### RECORD EXCERPTS
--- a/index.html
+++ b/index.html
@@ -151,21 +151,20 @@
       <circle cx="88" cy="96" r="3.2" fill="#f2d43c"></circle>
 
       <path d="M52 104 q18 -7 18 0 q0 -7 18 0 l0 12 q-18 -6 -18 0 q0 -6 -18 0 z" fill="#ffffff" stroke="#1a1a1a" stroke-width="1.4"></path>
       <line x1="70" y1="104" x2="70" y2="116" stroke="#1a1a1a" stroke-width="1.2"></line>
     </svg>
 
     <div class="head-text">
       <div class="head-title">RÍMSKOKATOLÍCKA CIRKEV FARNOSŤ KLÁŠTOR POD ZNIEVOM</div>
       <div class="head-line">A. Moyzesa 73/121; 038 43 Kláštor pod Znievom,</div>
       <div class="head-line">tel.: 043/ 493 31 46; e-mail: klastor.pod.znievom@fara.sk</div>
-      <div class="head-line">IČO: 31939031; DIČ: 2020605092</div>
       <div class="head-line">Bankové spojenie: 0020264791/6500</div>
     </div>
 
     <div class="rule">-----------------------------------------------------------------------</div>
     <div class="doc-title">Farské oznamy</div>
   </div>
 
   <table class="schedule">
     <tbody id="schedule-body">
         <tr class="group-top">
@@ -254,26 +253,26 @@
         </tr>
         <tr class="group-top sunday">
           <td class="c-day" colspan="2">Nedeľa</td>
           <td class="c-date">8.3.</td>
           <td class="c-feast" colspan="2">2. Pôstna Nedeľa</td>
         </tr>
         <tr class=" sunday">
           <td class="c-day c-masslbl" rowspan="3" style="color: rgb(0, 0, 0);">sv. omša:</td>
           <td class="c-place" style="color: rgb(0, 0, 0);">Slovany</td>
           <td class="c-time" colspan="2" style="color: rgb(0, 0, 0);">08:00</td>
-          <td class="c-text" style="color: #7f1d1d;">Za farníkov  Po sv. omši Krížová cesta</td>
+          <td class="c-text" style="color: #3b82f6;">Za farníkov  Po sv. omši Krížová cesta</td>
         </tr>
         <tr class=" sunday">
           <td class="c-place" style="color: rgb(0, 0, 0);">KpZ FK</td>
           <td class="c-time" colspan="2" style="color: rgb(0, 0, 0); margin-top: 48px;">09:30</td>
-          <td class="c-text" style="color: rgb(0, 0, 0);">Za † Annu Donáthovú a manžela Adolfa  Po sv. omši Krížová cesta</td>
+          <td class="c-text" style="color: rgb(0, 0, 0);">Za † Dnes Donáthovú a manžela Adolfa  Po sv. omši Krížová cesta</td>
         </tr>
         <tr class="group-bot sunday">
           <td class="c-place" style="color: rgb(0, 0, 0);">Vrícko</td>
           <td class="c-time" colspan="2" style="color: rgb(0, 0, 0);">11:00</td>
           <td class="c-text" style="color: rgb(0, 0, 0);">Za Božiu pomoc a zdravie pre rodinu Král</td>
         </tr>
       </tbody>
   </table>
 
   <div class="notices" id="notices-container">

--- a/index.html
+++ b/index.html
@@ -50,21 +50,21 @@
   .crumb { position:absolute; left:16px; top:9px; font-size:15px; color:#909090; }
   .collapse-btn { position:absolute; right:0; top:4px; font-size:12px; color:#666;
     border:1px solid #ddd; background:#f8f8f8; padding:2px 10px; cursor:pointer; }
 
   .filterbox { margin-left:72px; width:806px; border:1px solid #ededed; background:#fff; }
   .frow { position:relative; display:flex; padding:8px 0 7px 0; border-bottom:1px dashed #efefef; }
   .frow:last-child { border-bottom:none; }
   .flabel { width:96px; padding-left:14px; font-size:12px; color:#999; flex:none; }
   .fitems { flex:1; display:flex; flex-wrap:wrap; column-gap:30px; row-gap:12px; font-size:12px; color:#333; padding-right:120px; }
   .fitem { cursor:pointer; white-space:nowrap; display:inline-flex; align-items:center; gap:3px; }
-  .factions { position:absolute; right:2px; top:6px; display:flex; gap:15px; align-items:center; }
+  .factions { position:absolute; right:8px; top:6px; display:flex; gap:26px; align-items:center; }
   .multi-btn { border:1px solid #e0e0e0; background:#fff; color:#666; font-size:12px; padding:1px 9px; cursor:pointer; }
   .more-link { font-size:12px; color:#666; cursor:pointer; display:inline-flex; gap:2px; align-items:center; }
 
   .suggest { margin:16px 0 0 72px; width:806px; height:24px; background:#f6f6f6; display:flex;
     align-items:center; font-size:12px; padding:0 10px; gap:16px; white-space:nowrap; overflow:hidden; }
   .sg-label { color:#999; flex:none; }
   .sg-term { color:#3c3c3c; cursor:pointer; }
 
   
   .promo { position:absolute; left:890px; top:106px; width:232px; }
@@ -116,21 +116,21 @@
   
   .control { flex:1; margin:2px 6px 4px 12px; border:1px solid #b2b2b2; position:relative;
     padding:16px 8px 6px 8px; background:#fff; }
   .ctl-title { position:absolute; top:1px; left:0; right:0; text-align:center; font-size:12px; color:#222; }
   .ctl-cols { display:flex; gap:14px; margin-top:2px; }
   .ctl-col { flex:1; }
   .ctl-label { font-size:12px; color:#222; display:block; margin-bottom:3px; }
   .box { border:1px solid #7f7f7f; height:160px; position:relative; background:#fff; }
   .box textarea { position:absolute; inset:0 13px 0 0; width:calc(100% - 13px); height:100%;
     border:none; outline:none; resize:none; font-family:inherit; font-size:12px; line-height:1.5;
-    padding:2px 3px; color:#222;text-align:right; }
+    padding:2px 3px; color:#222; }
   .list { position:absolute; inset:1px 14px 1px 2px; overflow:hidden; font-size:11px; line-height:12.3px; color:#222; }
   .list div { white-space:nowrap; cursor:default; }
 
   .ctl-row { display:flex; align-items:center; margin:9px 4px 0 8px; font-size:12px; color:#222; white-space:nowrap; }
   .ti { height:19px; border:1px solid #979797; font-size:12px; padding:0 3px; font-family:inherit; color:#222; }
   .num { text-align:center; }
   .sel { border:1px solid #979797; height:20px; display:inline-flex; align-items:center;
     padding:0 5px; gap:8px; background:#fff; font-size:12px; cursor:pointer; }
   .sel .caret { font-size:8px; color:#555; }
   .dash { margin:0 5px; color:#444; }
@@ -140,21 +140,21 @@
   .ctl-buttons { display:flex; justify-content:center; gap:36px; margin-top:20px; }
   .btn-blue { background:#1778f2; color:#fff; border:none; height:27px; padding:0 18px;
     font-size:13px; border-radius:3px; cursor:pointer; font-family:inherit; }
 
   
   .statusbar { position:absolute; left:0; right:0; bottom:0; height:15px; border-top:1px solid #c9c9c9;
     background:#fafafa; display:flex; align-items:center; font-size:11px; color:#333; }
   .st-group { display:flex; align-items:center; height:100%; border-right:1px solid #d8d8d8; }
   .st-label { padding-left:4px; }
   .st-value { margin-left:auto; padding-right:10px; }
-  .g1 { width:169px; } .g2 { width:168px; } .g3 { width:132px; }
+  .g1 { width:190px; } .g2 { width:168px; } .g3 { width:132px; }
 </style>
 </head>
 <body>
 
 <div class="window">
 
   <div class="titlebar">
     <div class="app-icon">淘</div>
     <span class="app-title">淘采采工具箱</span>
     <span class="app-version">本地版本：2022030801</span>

### WORK REQUEST
Go through the listing above and return each line where the word "colspan" occurs.

### EXERCISE OUTPUT
           <td class="c-day" colspan="2">Nedeľa</td>
           <td class="c-feast" colspan="2">2. Pôstna Nedeľa</td>
           <td class="c-time" colspan="2" style="color: rgb(0, 0, 0);">08:00</td>
           <td class="c-time" colspan="2" style="color: rgb(0, 0, 0); margin-top: 48px;">09:30</td>
           <td class="c-time" colspan="2" style="color: rgb(0, 0, 0);">11:00</td>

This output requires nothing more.